Exactly as they appear, copy the lines from the start of the entries below to the line containing "(negative) | Leverantörsfaktura - Betalat", both ends included.
(Beginning of INPUT RECORDS)
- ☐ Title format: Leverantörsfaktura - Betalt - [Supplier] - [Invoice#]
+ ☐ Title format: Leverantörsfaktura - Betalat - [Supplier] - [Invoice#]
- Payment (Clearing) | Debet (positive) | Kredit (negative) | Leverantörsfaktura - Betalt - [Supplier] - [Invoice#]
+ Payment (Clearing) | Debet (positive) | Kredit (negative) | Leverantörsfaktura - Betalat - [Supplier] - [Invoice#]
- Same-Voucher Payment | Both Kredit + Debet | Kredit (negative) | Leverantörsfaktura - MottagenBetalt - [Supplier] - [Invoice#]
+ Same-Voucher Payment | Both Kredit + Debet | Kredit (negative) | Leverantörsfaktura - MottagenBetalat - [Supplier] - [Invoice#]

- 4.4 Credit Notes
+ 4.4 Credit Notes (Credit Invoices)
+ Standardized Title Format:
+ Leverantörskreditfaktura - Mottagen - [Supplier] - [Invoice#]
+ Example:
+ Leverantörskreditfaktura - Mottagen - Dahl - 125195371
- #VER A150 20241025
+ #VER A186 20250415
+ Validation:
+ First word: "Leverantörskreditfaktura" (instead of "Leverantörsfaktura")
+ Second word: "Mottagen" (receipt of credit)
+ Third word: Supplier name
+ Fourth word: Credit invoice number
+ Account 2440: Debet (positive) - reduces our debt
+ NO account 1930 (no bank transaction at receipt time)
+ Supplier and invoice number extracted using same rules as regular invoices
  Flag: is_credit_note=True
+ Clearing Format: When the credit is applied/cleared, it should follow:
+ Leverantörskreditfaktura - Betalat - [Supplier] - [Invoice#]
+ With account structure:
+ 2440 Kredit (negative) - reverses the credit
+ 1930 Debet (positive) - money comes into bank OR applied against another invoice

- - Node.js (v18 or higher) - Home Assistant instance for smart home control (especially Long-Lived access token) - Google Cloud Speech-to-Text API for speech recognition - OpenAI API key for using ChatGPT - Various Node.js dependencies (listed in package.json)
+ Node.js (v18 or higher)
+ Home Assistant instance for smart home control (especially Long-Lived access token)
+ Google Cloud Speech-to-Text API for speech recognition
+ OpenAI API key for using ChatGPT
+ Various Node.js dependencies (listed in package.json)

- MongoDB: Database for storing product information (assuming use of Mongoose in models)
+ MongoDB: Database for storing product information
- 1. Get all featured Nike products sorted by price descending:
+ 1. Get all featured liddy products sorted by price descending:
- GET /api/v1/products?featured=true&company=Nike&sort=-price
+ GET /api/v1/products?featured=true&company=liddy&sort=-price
(End of INPUT RECORDS)
SOLUTION TO THE EXERCISE
- ☐ Title format: Leverantörsfaktura - Betalt - [Supplier] - [Invoice#]
+ ☐ Title format: Leverantörsfaktura - Betalat - [Supplier] - [Invoice#]
- Payment (Clearing) | Debet (positive) | Kredit (negative) | Leverantörsfaktura - Betalt - [Supplier] - [Invoice#]
+ Payment (Clearing) | Debet (positive) | Kredit (negative) | Leverantörsfaktura - Betalat - [Supplier] - [Invoice#]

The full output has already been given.